Behavior for Non-guidance-distilled models:

guidance_scale defaults to None, it will be ignored with warning if provided
CFG enabled only when negative_prompt provided (by default not provided) AND true_cfg_scale > 1 (defaults to be 4.0)
Warns if true_cfg_scale > 1 but no negative_prompt
Warns if negative_prompt provided but true_cfg_scale <= 1

test script

import os
import torch

from diffusers import QwenImagePipeline

pipeline = QwenImagePipeline.from_pretrained("Qwen/Qwen-Image")
pipeline.to(torch.bfloat16)
pipeline.enable_model_cpu_offload(device="cuda:0")

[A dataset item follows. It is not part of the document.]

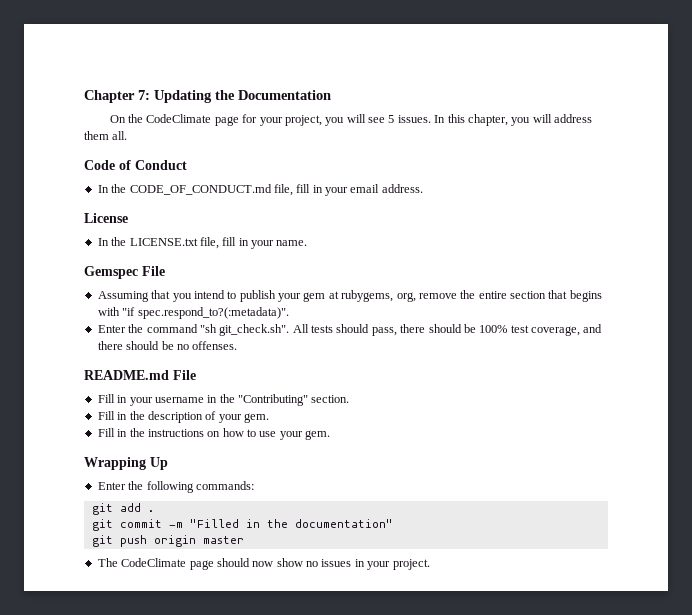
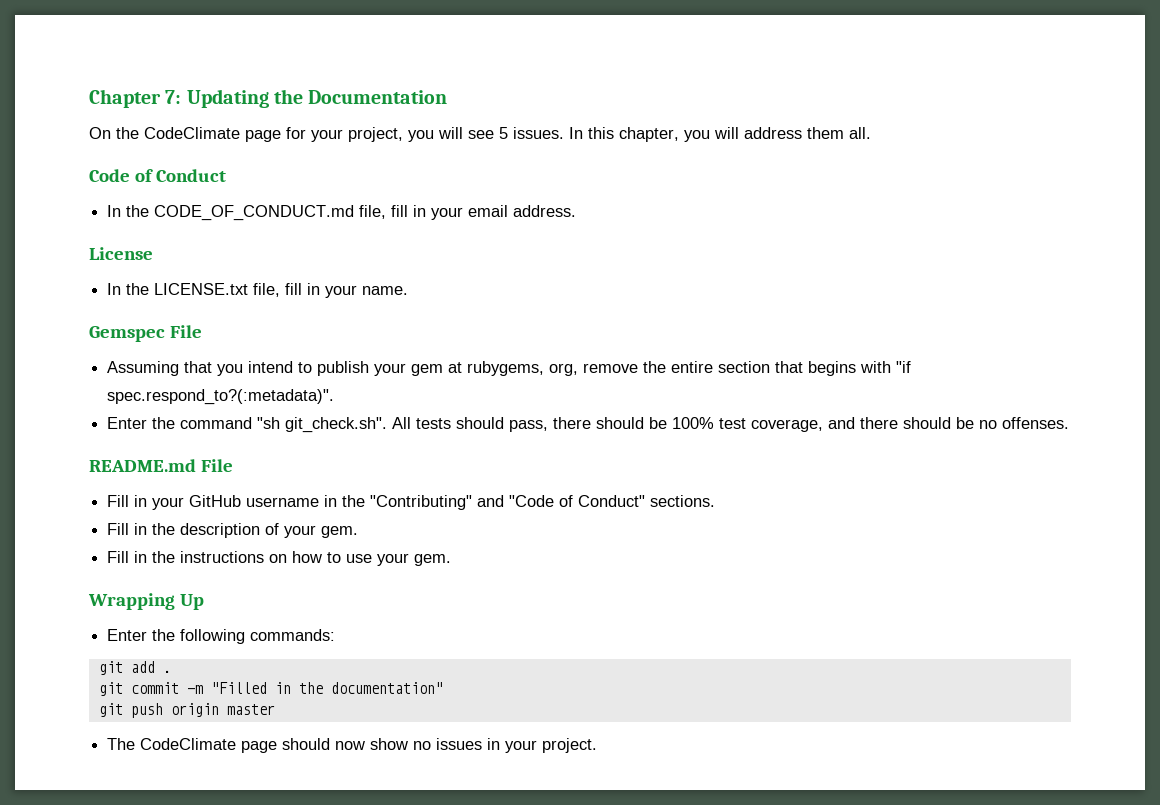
(153, 401) none -> [189,495,242,507] GitHub
[311,395,350,403] section. -> [477,495,716,507] and "Code of Conduct" sections.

prompt = "现实主义风格的人像摄影作品，画面主体是一位容貌惊艳的女性面部特写。她拥有一头自然微卷的短发，发丝根根分明，蓬松的刘海修饰着额头，增添俏皮感。头上佩戴一顶绿色格子蕾丝边头巾，增添复古与柔美气息。身着一件简约绿色背心裙，在纯白色背景下格外突出。两只手分别握着半个红色桃子，双手轻轻贴在脸颊两侧，营造出可爱又富有创意的视觉效果。  人物表情生动，一只眼睛睁开，另一只微微闭合，展现出调皮与自信的神态。整体构图采用个性视角、非对称构图，聚焦人物主体，增强现场感和既视感。背景虚化处理，层次丰富，景深效果强烈，营造出低光氛围下浓厚的情绪张力。  画面细节精致，色彩生动饱满却不失柔和，呈现出富士胶片独有的温润质感。光影运用充满美学张力，带有轻微超现实的光效处理，提升整体画面高级感。整体风格为现实主义人像摄影，强调细腻的纹理与艺术化的光线表现，堪称一幅细节丰富、氛围拉满的杰作。超清，4K，电影级构图"
common_inputs = {
    "prompt": prompt,
    "height": 1328,
    "width": 1328,
    "num_inference_steps": 50,
}

# test1: this work without cfg, should raise a warning since by default, true_cfg_scale = 4.0, but no negative_prompt is provided
print("test1:")
generator = torch.Generator(device="cuda:0").manual_seed(0)
output = pipeline(**common_inputs, generator=generator).images[0]
output.save("yiyi_test_16_output_1_no_cfg.png")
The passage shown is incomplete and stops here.